Crooked Hallelujah
ABOUT
THE BOOK
It is 1974 in the Cherokee Nation of Oklahoma and fifteen-year-old Justine grows up in a family of tough, complicated, and loyal women, presided over by her mother, Lula, and Granny. After Justine’s father abandoned the family, Lula became a devout member of the Holiness Church — a community that Justine at times finds stifling and terrifying, but Justine does her best as a devoted daughter, until an act of violence sends her on a different path forever.
Crooked Hallelujah tells the stories of Justine—a mixed-blood Cherokee woman—and her daughter, Reney, as they move from Eastern Oklahoma’s Indian Country in the hopes of starting a new, more stable life in Texas amid the oil bust of the 1980s. However, life in Texas is not easy, and Reney feels unmoored from her family in Indian Country. Against the vivid backdrop of the Red River, we see their struggle to survive in a world—of unreliable men and near-Biblical natural forces, like wildfires and tornados—intent on stripping away their connections to one another and their very ideas of home.
In lush and empathic prose, Kelli Jo Ford depicts what this family of proud, stubborn, Cherokee women sacrifice for those they love, amid larger forces of history, religion, class, and culture.
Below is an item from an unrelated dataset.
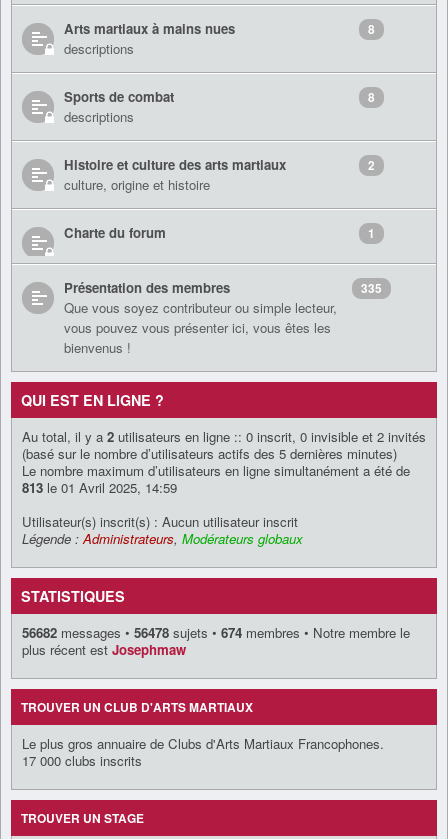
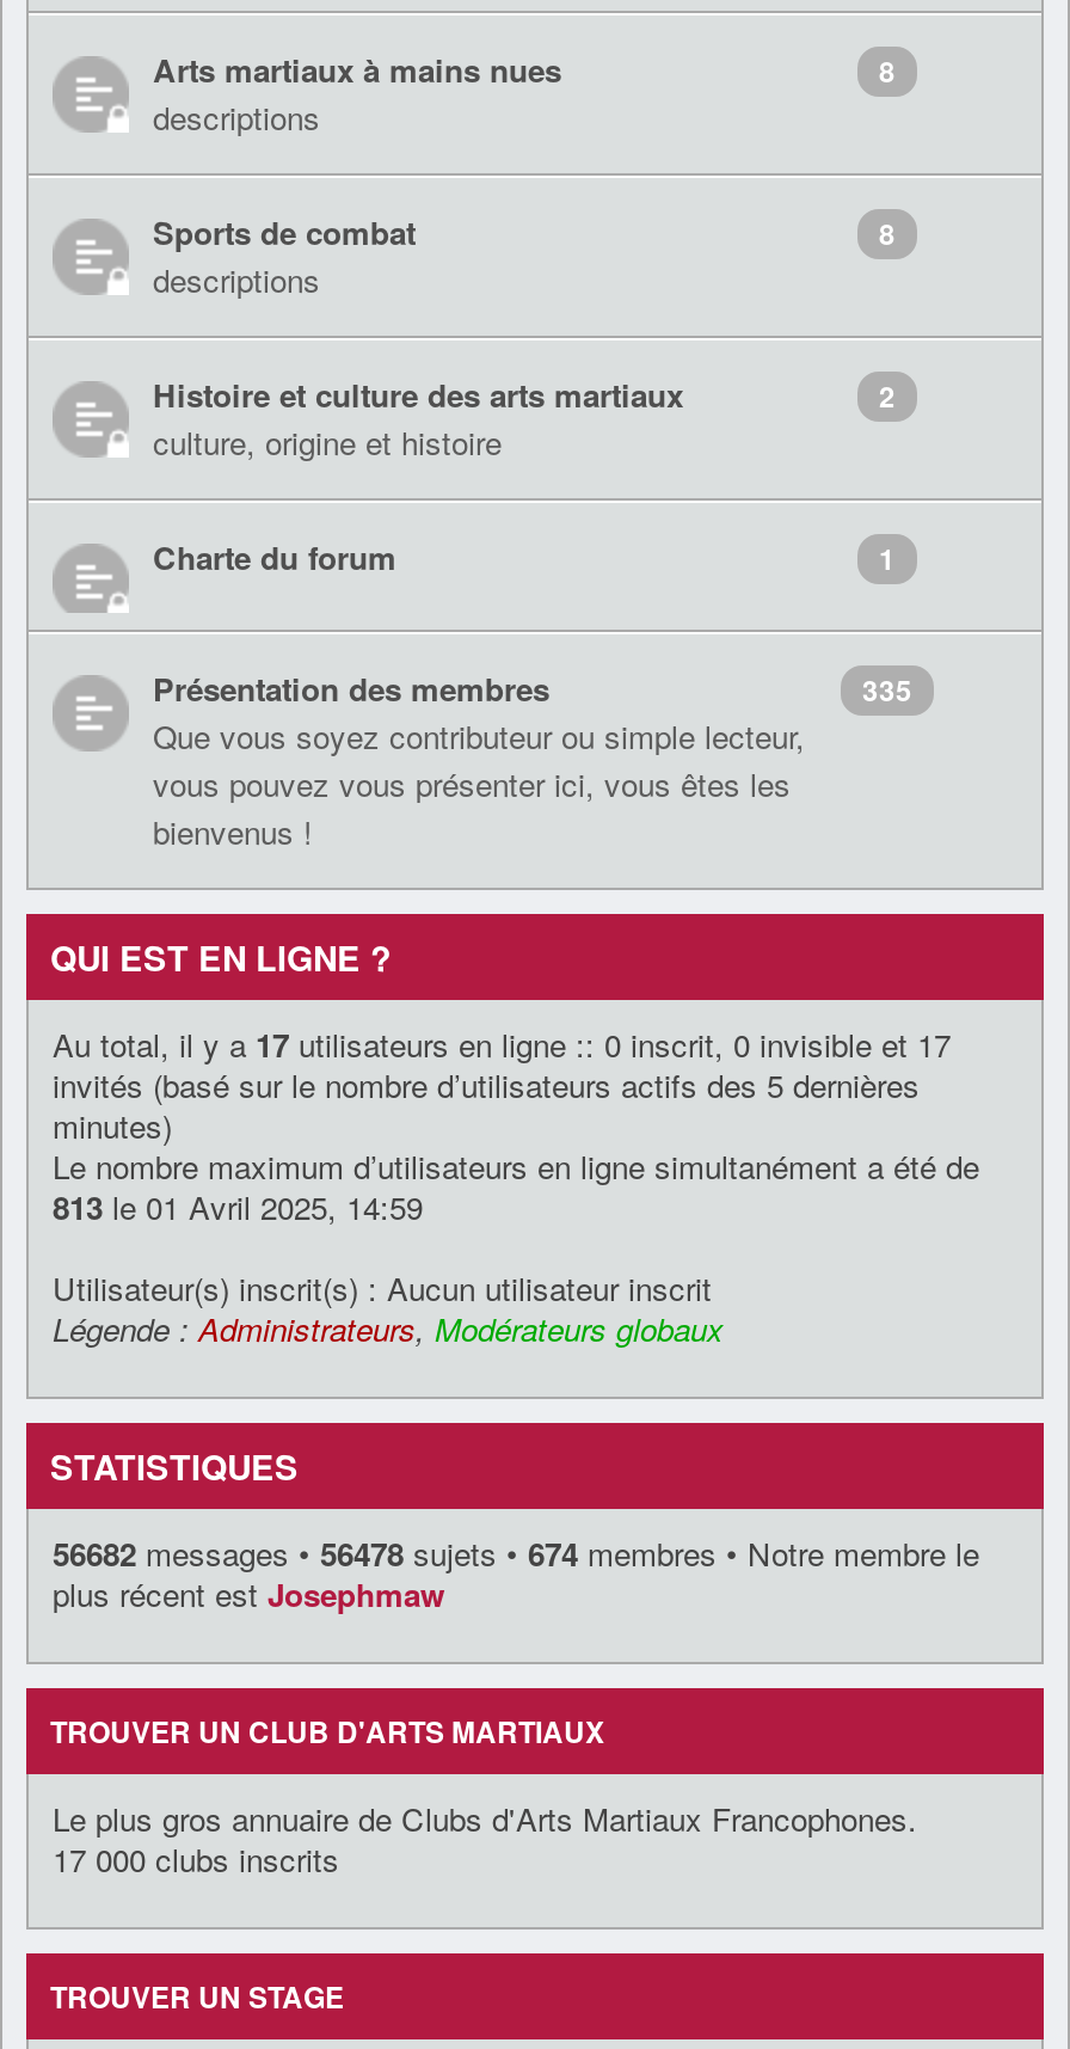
[22,426,426,462] Au total, il y a 2 utilisateurs en ligne :: 0 inscrit, 0 invisible et 2 invités | (basé sur le nombre d’utilisateurs actifs des 5 dernières minutes) -> [53,1020,951,1147] Au total, il y a 17 utilisateurs en ligne :: 0 inscrit, 0 invisible et 17 | invités (basé sur le nombre d’utilisateurs actifs des 5 dernières | minutes)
This is a big-hearted and ambitious novel of the powerful bonds between mothers and daughters by an exquisite and rare new talent.
NOMINATING LIBRARY COMMENTS
“Strong women. Strong beliefs. Four generations. Struggling hard.
The story starts in the mid-seventies and circles around 15-year-old Justine. She grows up in an evangelical environment. Lula, her mother, follows the strict rules of her church’s community. It is Granny who reliably provides a home, a family and heritage. This helps Justine raise her baby girl, Reeney. Their “paradise” is Indian Country, Oklahoma. Justine wants her daughter to grow up strong and free. She therefore seeks their luck in Oil Country, Texas. There – again – it needs all her womanly strength to make a living, to keep a home.
Years later, when Reeney returns to her mother as an urban intellectual, she is confronted with an apocalyptic scenery, including earthquakes, storms and a group of “Riders for Christ”. Justine has changed from a freedom-loving individual to being close-minded and wanting to “be ready”, now resembling her own evangelical mother from decades before. How will Reeney respond, how strong are family bonds?
This novel runs deep. We can follow these women of the First Nation and their challenges of poverty and opportunity, resilience and endurance. We can witness America’s society change and separate. We can read the signs on the wall and believe them or not.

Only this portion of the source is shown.